На базарной площади она, увидела два столба с перекладиной, тонкую веревку, узкие длинные козлы и перед козлами — толстый чурбак, поставленный на торец. «Это для меня», — подумала она привычными словами, но смысл в них вложила другой; что все это приготовлено для ее тела. Подойдя ближе, она заметила, что на перекладине было еще два пустых крючка — значит, вешали и по трое. Она вспомнила врача, женщину-агронома и народного учителя шестидесяти трех лет. Безразличным, пустым и невидящим взглядом скользнула она по коменданту, стоявшему у виселицы, и он, такой же преступник и скот, как его солдаты, сразу налился злобной ненавистью к ней, поняв по этому мимолетному взгляду ее высоту и свою низость.
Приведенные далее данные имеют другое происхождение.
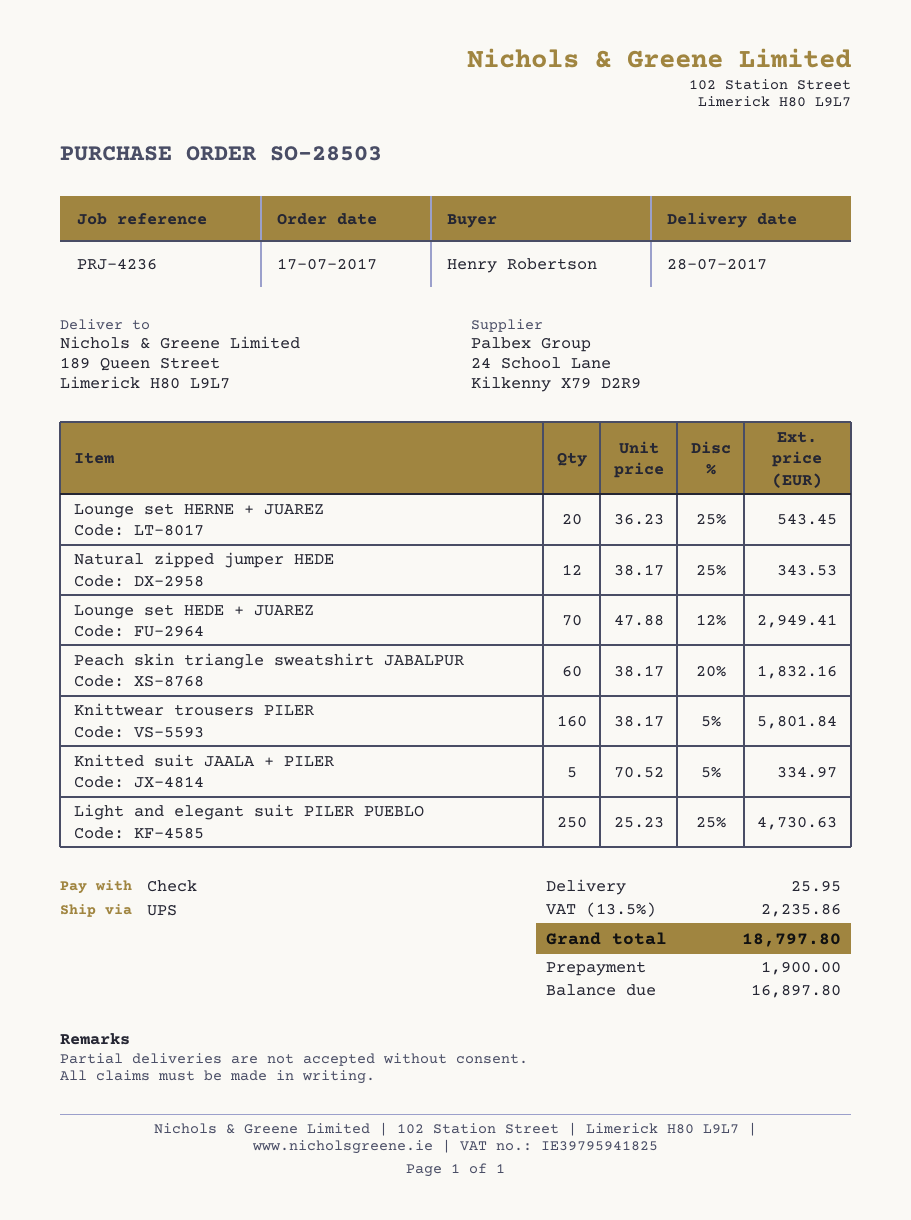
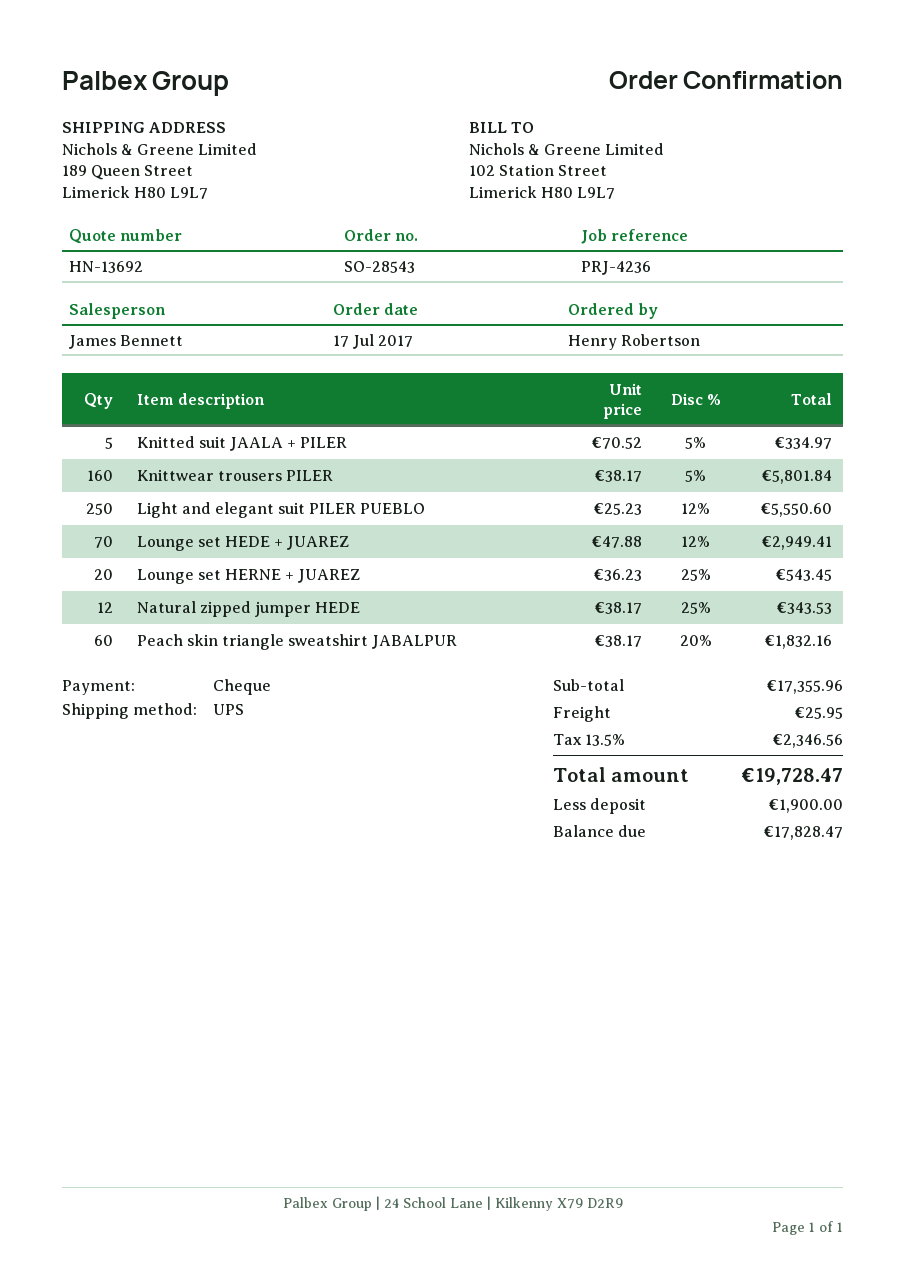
order number: SO-28503 -> SO-28543
Light and elegant suit PILER PUEBLO: 250 x 25.23 - 25% = 4730.63 -> 250 x 25.23 - 12% = 5550.60
tax: 13.5% = 2235.86 -> 13.5% = 2346.56
total: 18797.80 -> 19728.47
balance: 16897.80 -> 17828.47

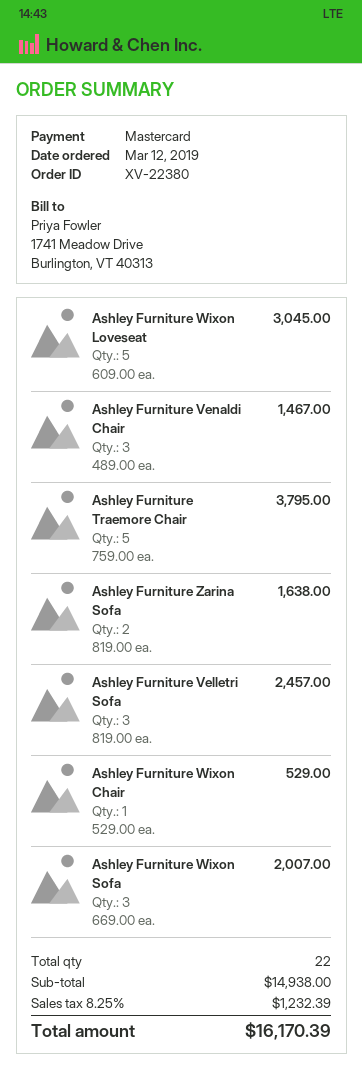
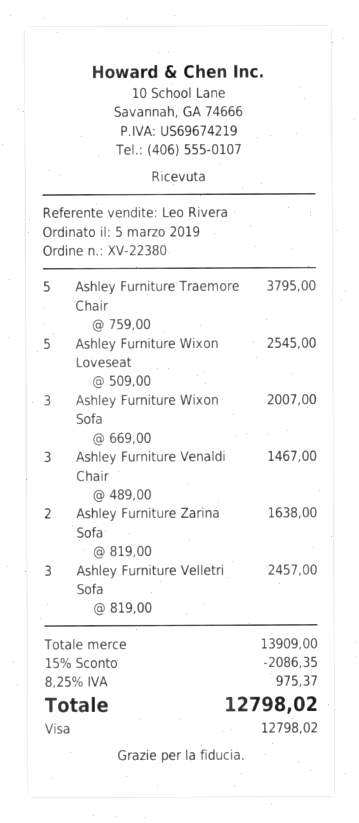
order date: 2019-03-12 -> 2019-03-05
payment method: Mastercard -> Visa
Ashley Furniture Wixon Loveseat: 5 x 609.00 = 3045.00 -> 5 x 509.00 = 2545.00
Ashley Furniture Wixon Chair: 1 x 529.00 = 529.00 -> none
subtotal: 14938.00 -> 13909.00
discount: none -> 15% = 2086.35
tax: 8.25% = 1232.39 -> 8.25% = 975.37
total: 16170.39 -> 12798.02

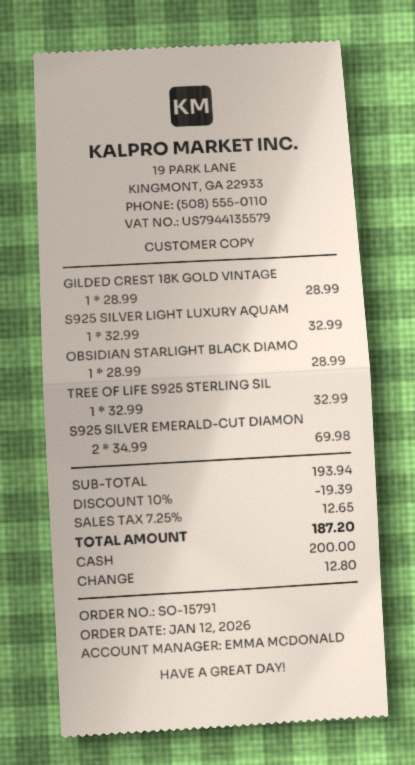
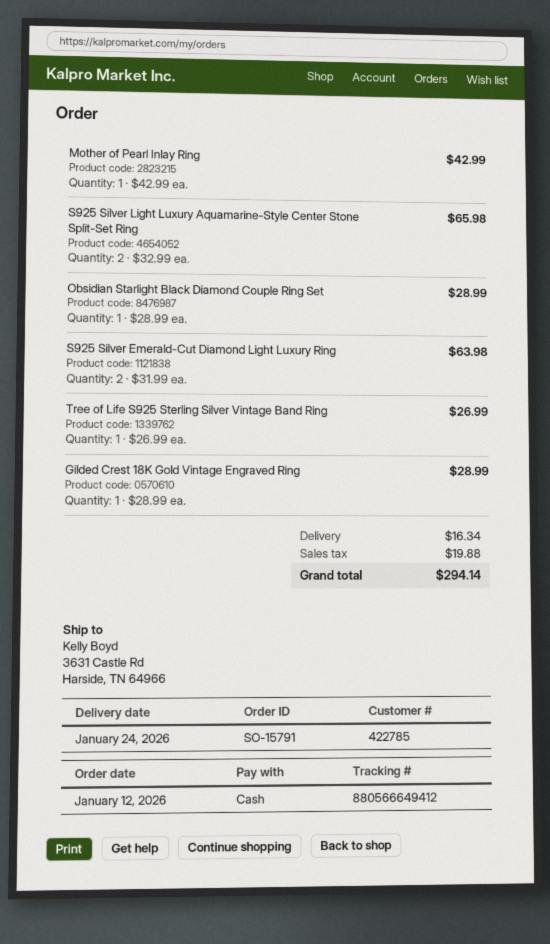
S925 SILVER LIGHT LUXURY AQUAM: 1 x 32.99 = 32.99 -> 2 x 32.99 = 65.98
TREE OF LIFE S925 STERLING SIL: 1 x 32.99 = 32.99 -> 1 x 26.99 = 26.99
S925 SILVER EMERALD-CUT DIAMON: 2 x 34.99 = 69.98 -> 2 x 31.99 = 63.98
Mother of Pearl Inlay Ring: none -> 1 x 42.99 = 42.99
discount: 10% = 19.39 -> none
shipping: none -> 16.34
tax: 12.65 -> 19.88
total: 187.20 -> 294.14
Фашисты согнали к виселице местных жителей, некоторые женщины плакали и отворачивались, солдаты, грубо ругаясь, грозили им оружием, заставляя смотреть. «Почему они плачут?» — с недоумением подумала Маруся и, придержав юбку, раздуваемую ветром, неуловимо гибким, целомудренным движением шагнула на чурбак, а с чурбака — на козлы, как по лестнице.
Теперь она стояла высоко и видна была всем. Следом поднялся на козлы солдат-палач и приблизился к ней, прогибая своей тяжестью доски — она почувствовала легкую пружинистую зыбь под ногами. Палач сорвал с нее жакетку, бросил на землю и, загнув Марусе руки за спину, скрутил веревкой. Она ясно взглянула в лицо палачу, — заурчав, он отвел взгляд своих свинцово-тусклых, нетрезвых глаз, и его уши налились кровью.
Он ждал, избегая смотреть на Марусю. А комендант что-то медлил. Палач дышал тяжело и громко. Маруся слегка отстранилась: запах перегара был ей неприятен. Палач покосился на нее исподлобья. Он был в числе тех, которые ночью вошли к ней в камеру, и даже был первым среди них, и там горел фонарь, и она видела его лицо и должна была запомнить, а она не помнила, не узнавала и совсем не боялась. Все это было странно, непонятно палачу, и, так же как солдаты-конвойные, он посмотрел на Марусю с удивлением и страхом, почувствовав в ней существо высшей породы. Руки его тряслись, когда по знаку коменданта он взялся за петлю.